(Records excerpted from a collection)
**********

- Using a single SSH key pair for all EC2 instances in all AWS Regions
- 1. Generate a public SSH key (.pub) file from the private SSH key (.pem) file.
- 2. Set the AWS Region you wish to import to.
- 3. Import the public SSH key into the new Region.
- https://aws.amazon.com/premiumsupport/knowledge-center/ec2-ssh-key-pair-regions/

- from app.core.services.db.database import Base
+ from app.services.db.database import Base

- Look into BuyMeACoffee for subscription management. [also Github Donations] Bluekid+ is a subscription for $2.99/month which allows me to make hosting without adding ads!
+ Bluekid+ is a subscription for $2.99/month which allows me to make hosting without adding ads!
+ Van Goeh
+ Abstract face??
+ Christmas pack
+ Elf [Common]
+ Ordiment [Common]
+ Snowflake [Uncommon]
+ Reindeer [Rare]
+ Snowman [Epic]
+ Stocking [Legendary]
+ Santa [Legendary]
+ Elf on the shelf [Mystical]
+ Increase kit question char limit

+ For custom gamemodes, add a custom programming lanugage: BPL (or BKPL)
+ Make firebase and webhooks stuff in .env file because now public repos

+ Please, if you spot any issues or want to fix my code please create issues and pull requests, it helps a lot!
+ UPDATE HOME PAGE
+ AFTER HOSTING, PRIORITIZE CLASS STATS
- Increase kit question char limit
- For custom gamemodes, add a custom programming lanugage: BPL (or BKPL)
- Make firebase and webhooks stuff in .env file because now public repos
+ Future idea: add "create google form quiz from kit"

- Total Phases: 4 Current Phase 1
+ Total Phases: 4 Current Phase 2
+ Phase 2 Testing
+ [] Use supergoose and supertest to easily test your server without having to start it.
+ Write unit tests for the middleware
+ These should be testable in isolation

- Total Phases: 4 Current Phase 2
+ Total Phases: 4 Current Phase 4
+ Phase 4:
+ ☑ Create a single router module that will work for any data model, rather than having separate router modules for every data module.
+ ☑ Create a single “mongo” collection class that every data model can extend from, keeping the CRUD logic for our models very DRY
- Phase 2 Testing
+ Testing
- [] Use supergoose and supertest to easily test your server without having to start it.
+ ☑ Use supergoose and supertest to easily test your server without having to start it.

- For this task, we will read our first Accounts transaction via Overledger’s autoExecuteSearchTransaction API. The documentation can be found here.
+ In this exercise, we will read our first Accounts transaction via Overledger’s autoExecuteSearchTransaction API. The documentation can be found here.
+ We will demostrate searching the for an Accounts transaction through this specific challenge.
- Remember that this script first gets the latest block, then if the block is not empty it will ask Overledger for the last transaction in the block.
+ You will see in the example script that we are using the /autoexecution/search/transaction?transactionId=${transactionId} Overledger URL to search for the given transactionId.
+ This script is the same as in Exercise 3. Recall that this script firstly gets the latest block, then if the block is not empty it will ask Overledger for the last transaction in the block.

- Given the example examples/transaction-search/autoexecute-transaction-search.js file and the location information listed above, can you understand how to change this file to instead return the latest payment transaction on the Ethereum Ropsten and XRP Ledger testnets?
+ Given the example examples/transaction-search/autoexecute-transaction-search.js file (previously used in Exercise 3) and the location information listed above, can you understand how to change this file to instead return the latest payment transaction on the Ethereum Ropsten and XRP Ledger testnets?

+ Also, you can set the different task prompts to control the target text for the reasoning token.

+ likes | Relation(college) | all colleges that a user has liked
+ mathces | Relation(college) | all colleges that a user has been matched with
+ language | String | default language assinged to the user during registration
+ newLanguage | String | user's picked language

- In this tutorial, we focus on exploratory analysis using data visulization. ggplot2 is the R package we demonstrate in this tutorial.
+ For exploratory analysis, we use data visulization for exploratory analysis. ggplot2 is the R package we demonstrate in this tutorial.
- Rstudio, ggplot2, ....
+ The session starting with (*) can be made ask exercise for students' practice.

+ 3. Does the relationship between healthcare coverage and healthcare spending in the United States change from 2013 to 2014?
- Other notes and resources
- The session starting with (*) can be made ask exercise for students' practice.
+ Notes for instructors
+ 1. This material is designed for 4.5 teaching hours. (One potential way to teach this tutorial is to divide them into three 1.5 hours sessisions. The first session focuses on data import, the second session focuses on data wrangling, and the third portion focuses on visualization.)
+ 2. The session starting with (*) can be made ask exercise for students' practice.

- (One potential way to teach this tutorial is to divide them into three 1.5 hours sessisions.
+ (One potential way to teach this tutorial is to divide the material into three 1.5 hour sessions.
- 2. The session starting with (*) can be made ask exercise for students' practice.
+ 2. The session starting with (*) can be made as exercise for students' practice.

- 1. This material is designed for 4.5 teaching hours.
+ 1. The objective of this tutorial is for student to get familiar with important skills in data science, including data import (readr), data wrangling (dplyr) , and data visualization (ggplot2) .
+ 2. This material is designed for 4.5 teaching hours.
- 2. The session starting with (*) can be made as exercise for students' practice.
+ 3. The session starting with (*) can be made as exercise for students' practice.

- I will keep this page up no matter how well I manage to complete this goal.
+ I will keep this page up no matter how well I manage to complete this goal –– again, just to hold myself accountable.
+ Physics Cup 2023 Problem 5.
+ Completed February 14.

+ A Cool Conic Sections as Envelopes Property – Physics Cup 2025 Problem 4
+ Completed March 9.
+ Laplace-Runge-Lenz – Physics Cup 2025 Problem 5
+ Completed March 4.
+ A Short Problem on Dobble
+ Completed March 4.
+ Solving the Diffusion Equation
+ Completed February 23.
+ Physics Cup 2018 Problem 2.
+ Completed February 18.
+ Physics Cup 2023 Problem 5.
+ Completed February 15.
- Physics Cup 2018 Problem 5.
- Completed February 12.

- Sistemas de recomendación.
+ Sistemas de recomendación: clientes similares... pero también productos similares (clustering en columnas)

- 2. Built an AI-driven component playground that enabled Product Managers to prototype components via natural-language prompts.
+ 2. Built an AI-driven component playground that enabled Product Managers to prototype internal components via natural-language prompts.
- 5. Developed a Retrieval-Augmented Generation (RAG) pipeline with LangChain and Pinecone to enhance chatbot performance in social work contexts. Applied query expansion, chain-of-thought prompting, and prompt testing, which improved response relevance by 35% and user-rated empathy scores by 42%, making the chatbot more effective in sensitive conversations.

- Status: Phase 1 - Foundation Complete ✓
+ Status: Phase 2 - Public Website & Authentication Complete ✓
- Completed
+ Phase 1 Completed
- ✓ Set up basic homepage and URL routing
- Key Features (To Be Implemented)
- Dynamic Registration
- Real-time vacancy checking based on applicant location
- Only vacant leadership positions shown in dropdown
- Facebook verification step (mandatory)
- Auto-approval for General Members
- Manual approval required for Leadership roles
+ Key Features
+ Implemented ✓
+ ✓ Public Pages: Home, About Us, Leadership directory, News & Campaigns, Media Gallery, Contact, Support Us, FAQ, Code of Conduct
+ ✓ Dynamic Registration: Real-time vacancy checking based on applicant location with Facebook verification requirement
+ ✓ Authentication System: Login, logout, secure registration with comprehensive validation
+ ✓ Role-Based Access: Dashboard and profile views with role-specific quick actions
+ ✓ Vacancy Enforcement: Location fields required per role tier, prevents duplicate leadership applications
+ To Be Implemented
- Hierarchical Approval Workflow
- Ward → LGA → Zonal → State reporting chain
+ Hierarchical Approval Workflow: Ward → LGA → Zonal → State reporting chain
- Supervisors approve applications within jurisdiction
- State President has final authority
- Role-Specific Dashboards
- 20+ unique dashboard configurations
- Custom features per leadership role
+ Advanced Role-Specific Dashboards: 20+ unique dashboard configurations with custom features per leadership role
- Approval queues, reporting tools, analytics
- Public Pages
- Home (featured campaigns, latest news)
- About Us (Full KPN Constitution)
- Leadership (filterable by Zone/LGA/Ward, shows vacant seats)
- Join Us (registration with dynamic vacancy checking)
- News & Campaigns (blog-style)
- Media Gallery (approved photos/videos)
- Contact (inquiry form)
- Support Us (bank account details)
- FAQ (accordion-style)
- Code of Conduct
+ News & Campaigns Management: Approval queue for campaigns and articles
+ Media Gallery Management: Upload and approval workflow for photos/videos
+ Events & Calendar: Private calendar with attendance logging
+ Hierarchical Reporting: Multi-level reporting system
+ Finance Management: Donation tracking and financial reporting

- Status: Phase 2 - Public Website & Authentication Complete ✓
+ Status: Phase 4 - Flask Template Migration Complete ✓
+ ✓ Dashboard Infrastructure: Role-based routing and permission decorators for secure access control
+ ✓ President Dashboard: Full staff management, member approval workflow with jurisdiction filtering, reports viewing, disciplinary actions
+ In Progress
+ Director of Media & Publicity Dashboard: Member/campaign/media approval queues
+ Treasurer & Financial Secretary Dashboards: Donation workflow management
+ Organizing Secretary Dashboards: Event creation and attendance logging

**********

● **Problem requirements**
When you have gone through the records above, say how many lines include the word "verification", and write nothing besides that number.

● **Answer**
2